**What is being asked:** Reproduce word for word, from the entries below, the line with "html: none ->", the line with "color: #4d7c0f ->", and every line between them, and nothing more.

**Dataset records:**
════════

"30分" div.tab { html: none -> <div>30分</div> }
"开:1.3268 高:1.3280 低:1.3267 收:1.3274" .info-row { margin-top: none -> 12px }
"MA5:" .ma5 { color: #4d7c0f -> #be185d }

════════

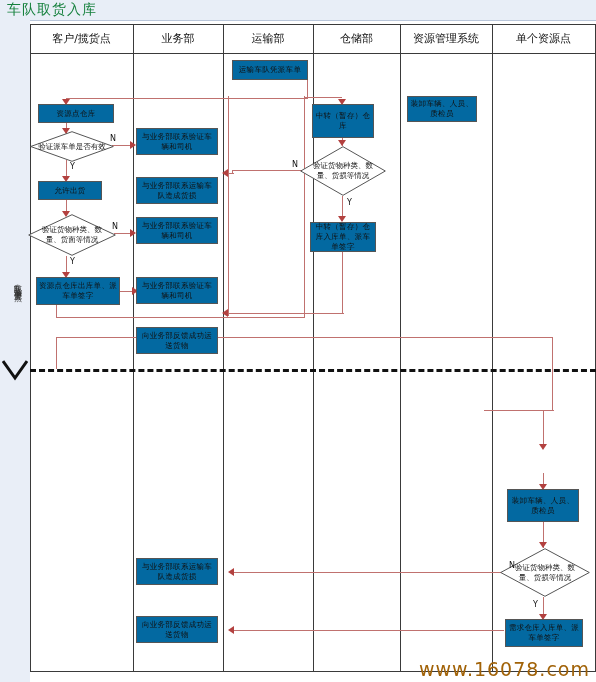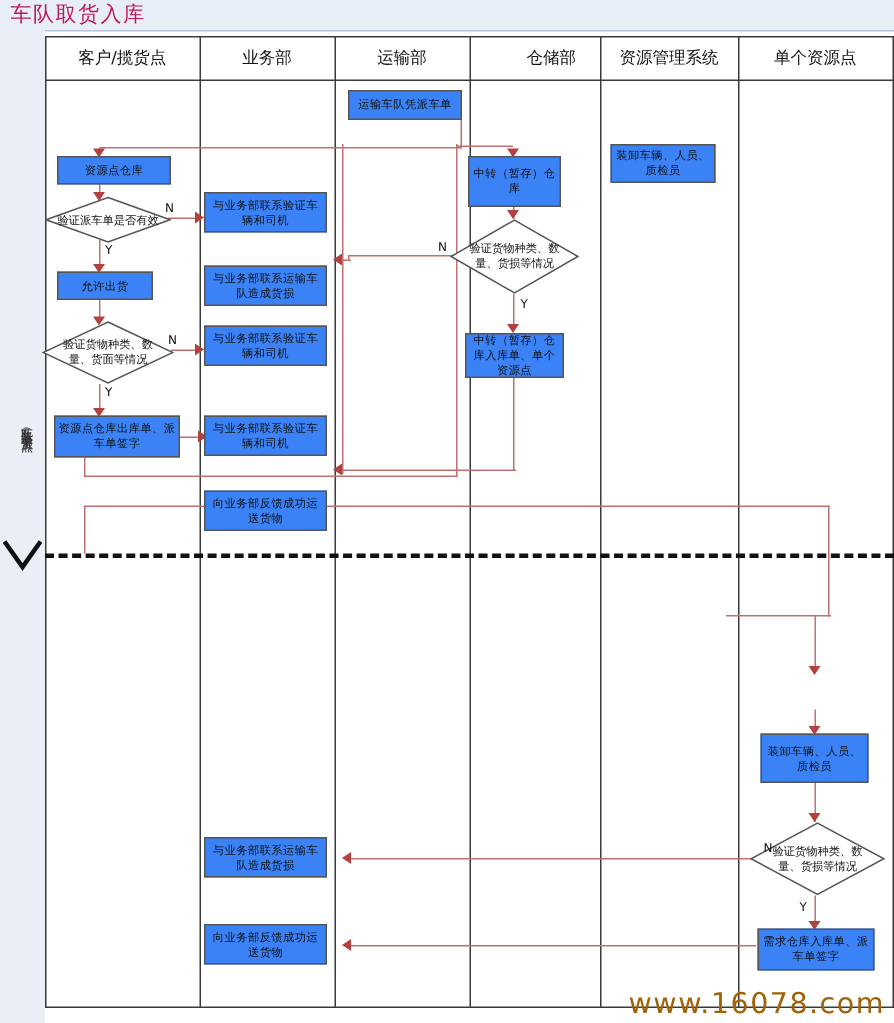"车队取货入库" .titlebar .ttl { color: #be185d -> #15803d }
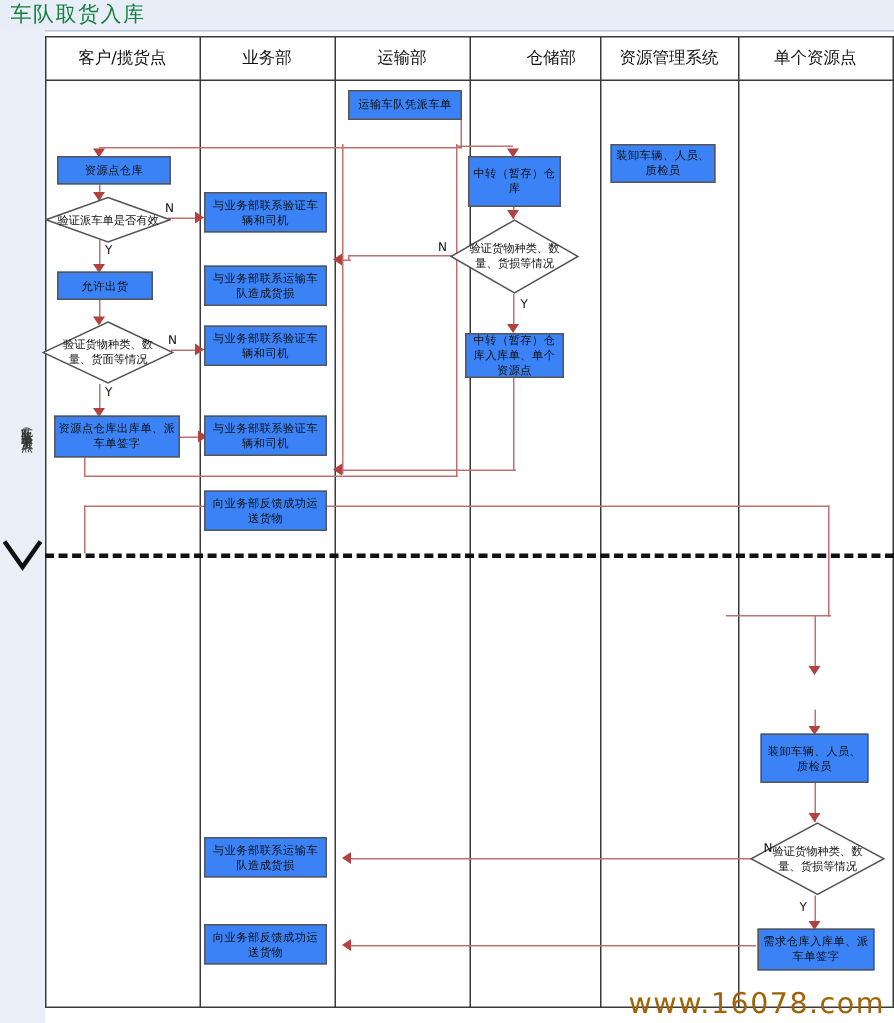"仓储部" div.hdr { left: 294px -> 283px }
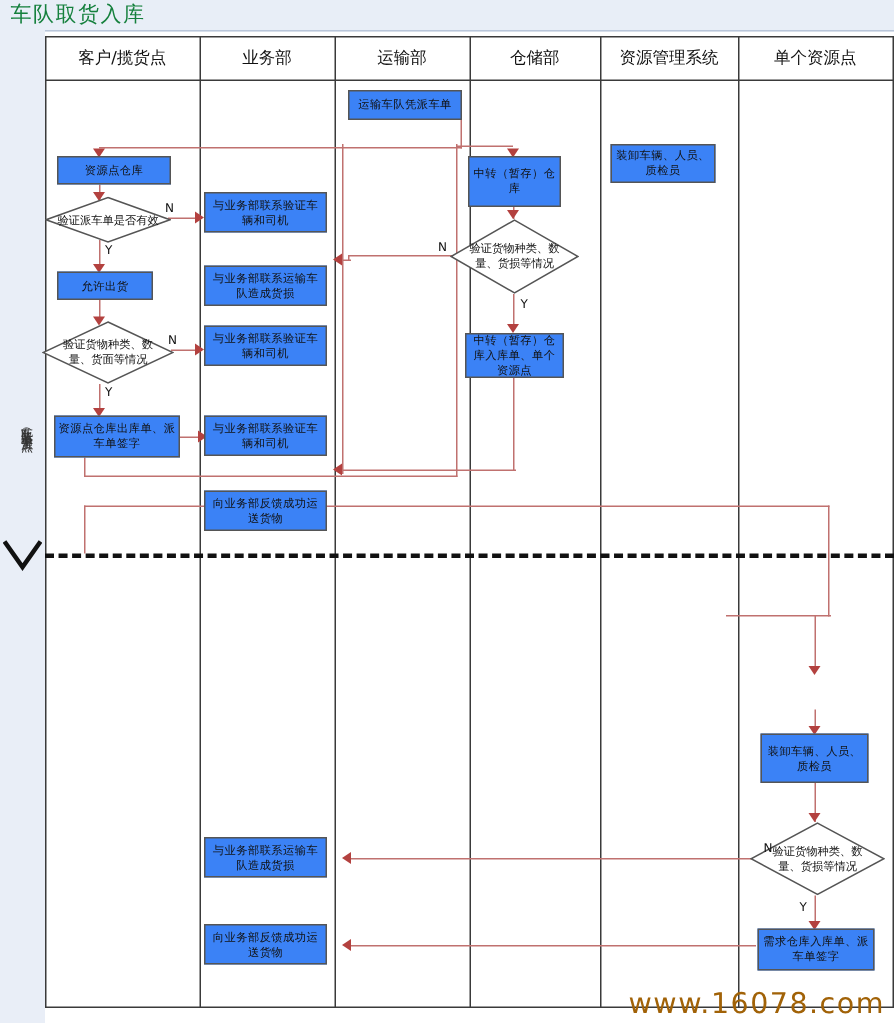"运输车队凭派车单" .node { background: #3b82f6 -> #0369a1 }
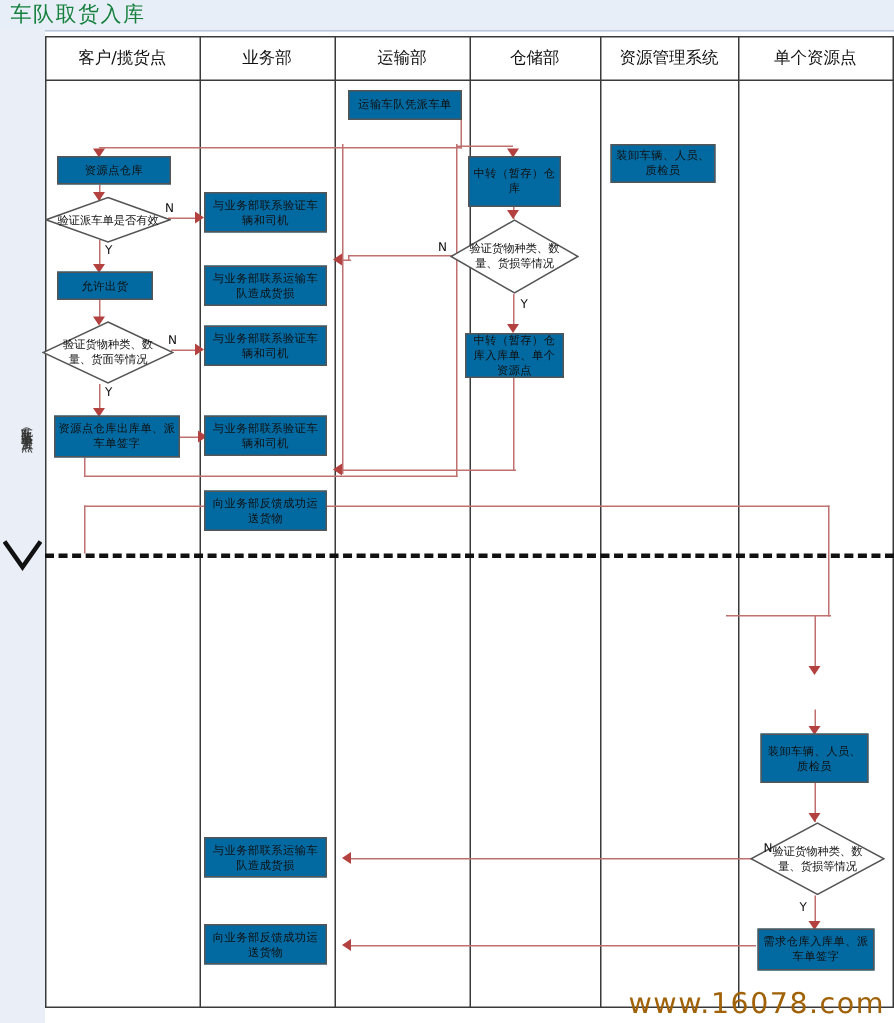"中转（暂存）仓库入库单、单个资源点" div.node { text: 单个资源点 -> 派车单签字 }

════════

**Reply to the task:**
"30分" div.tab { html: none -> <div>30分</div> }
"开:1.3268 高:1.3280 低:1.3267 收:1.3274" .info-row { margin-top: none -> 12px }
"MA5:" .ma5 { color: #4d7c0f -> #be185d }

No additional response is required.